Finding Stories

Finding Stories

Finding Stories

Stories don’t come out of nowhere. Even when a writer doesn’t realize it, inspiration comes from real life.

I’m often asked where I got the idea for VIRAL. The book is about a pandemic, but it was written in the year before COVID raised its ugly head. Readers joke that I had some kind of insight into the future, and I should be careful what I write about from now on.

But VIRAL didn’t come from the future, it came from the past. When I was a student in veterinary college, I was expected to find summer employment that had something to do with vet work. For the first years of school, I found a job fishing in the farthest northern reaches of Quebec. The work had nothing to do with vet medicine, but it was a great adventure, and I even learned a bit of Inuktitut.

Further into my veterinary education, it became clear that I needed to find some work that had more to do with my chosen occupation. By my third year in school, I was married, and my wife was attending medical school at the opposite end of Ontario. She was studying year-round in Ottawa and my main – no, my only – criterion for a summer job was to be in the same place as my wife.

I searched for work in a vet clinic in Ottawa but had no luck. Eventually, I found a job working in a lab animal facility in the city. I had no intention of ever working with lab animals after graduation, but it was a chance to be around real veterinary work.

The building I worked in was a high-level biosecure facility. We had to shower in and out every day and if we worked in the level 4 labs on the third floor we had to shower again and change clothes.

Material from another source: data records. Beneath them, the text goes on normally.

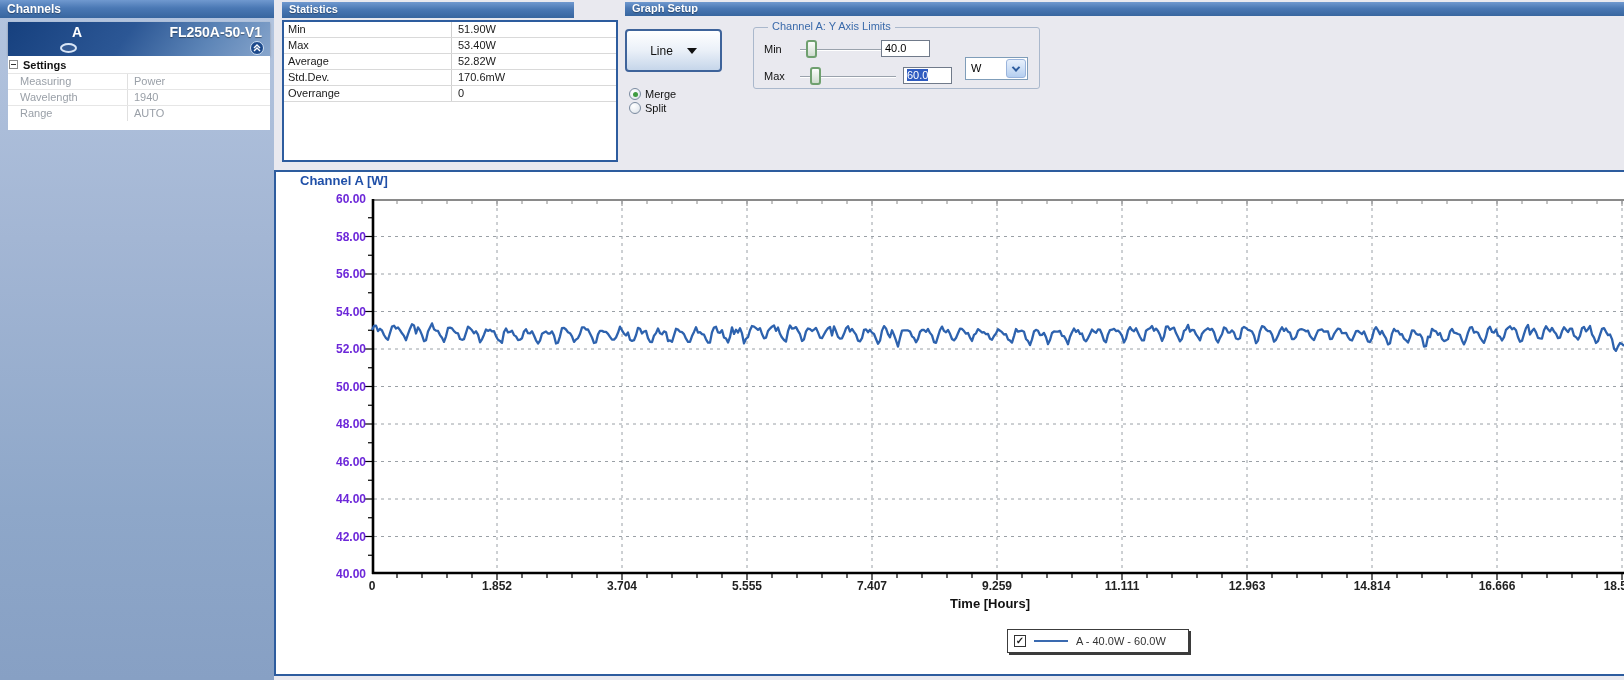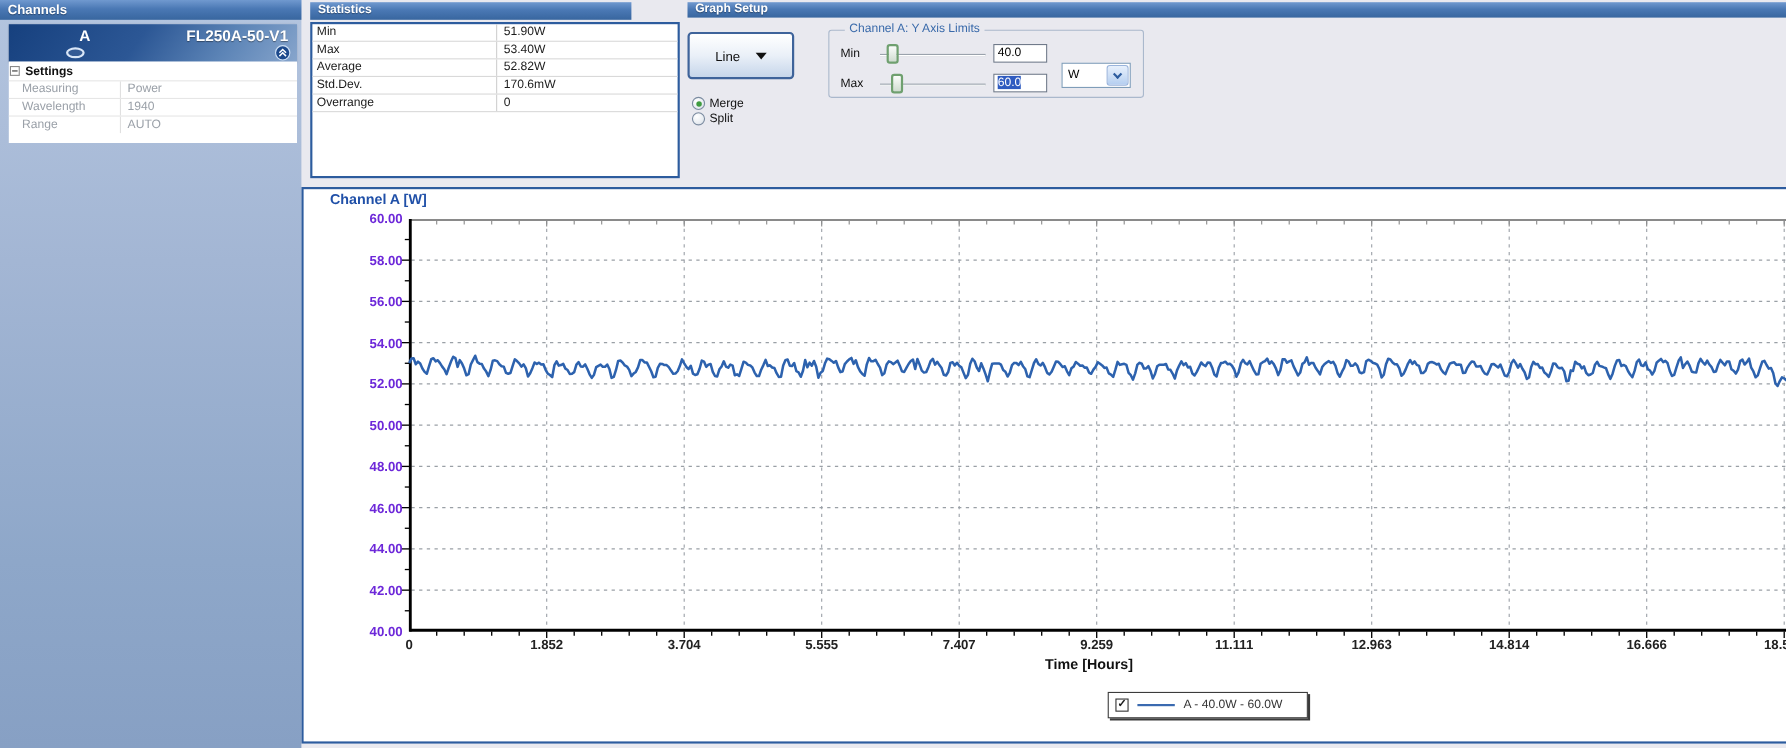--- a/index.html
+++ b/index.html
@@ -178,7 +178,7 @@
   <div class="gs-lbl" style="left:764px; top:43px;">Min</div>
   <div class="slider-track" style="left:800px; top:49px;"></div>
   <div class="slider-handle" style="left:806px; top:40px;"></div>
-  <div class="txtbox" style="left:903px; top:40px;">
+  <div class="txtbox" style="left:881px; top:40px;">
     <span>40.0</span>
   </div>
   <div class="gs-lbl" style="left:764px; top:70px;">Max</div>

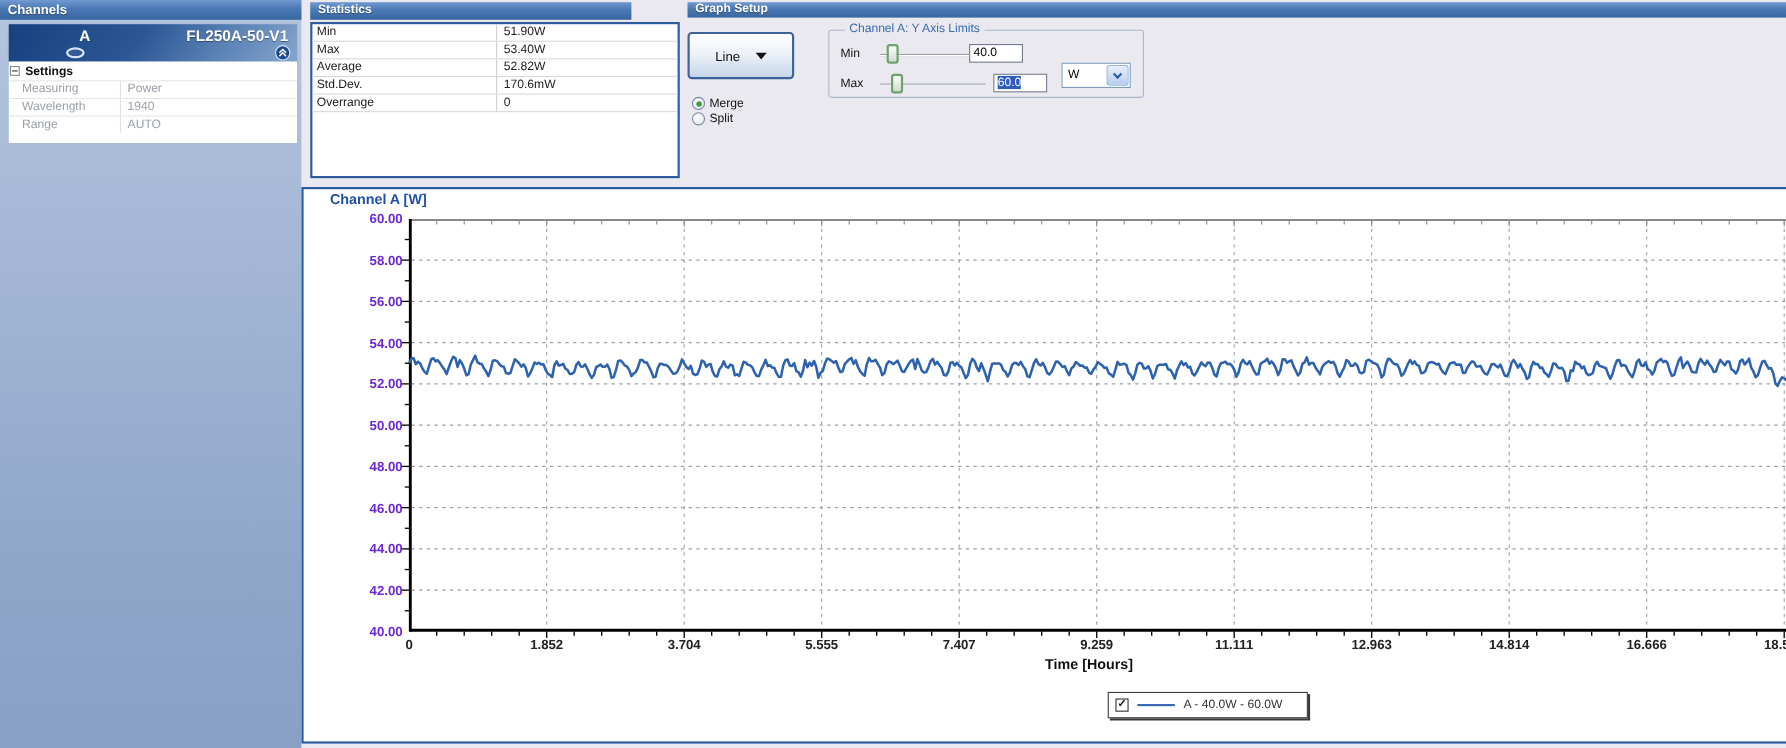--- a/index.html
+++ b/index.html
@@ -28,7 +28,7 @@
   .expander { width:9px; height:9px; border:1px solid #8a8a8a; margin:0 5px 0 1px; position:relative; background:#fff; }
   .expander .minus { position:absolute; left:1px; right:1px; top:3px; height:1px; background:#333; }
   .set-row { height:16px; display:flex; border-top:1px solid #e6e6e6; font-size:11px; color:#9aa0a8; }
-  .set-row .lbl { width:102px; padding-left:12px; line-height:15px; border-right:1px solid #e0e0e0; }
+  .set-row .lbl { width:120px; padding-left:12px; line-height:15px; border-right:1px solid #e0e0e0; }
   .set-row .val { padding-left:6px; line-height:15px; }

I enjoyed my work there and got to work with miniature pigs, rabbits, chickens, and monkeys. The animals were well cared for by the people working in the building and the research resulted in important improvements for human health.

The strangest part of the job was working with the monkeys. Green monkeys are a small breed that are curious and intelligent. I spent hours just watching these fascinating creatures and I always felt they found me just as interesting. At times I wondered if the scientific gains made in the building were worth holding these wonderful animals in captivity and subjecting them to the work done there. The value of animal research is a complicated question. I understand its value, but I could never do this for a job.

The other reality of the monkeys that was important was how dangerous they were. Diseases people get from other animals are called zoonoses. The closer related two species of animals are, the more risk of serious diseases being passed between them. Monkeys are just about the most deadly animals to be around as far as risk of disease.

My boss was a lab animal veterinarian and his predecessor had been bitten by one of the monkeys and died of simian herpes B.

Everyone working in the building knew the story and we were all aware of the potential danger from the monkeys we worked with. If they bit us, we could get sick or even die and if they were carrying a serious disease and got out of the building, they could start something bad.

That’s were VIRAL came from. The book begins with an incident where a monkey gets out of its cage and starts up a pandemic. The story of the animal’s escape and capture are all real. The rest comes from other places and pure imagination. But the events the happened to me in that lab animal building became the inspiration for a book many years later.